Segment Open

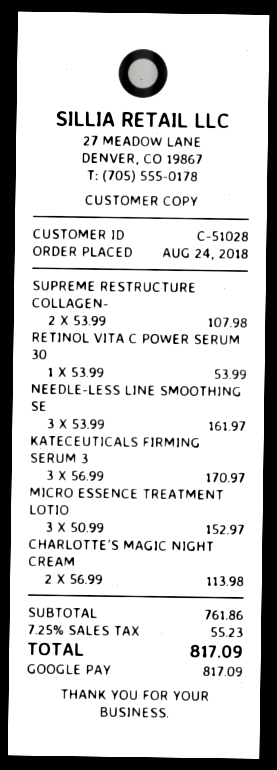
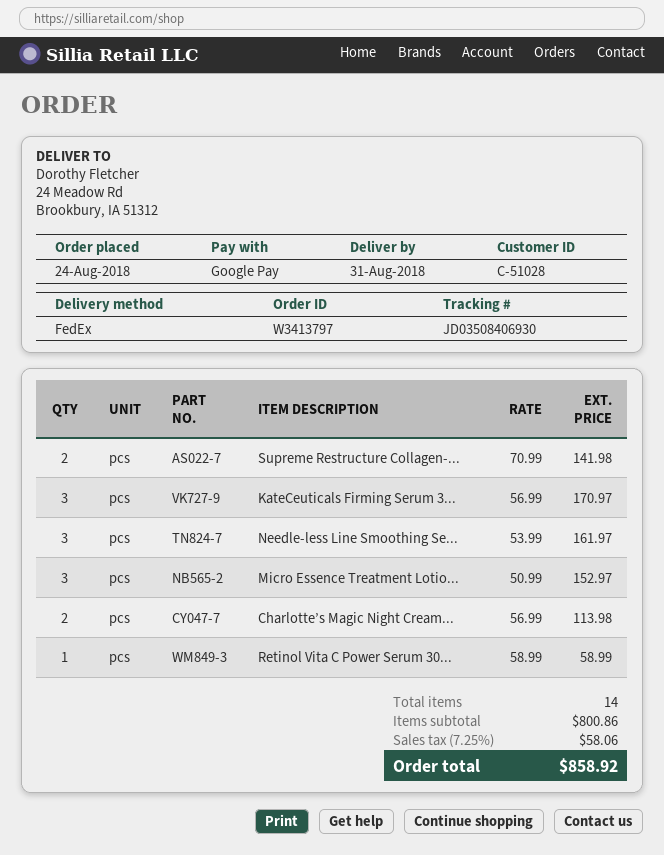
SUPREME RESTRUCTURE COLLAGEN-: 2 x 53.99 = 107.98 -> 2 x 70.99 = 141.98
RETINOL VITA C POWER SERUM 30: 1 x 53.99 = 53.99 -> 1 x 58.99 = 58.99
subtotal: 761.86 -> 800.86
tax: 7.25% = 55.23 -> 7.25% = 58.06
total: 817.09 -> 858.92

Segment Closed

§ **Directions**: Set down nothing but the lines from the one containing "subtotal: 761.86 -> 800.86" through the final line above, exactly as written.

§ **Problem solution**:
subtotal: 761.86 -> 800.86
tax: 7.25% = 55.23 -> 7.25% = 58.06
total: 817.09 -> 858.92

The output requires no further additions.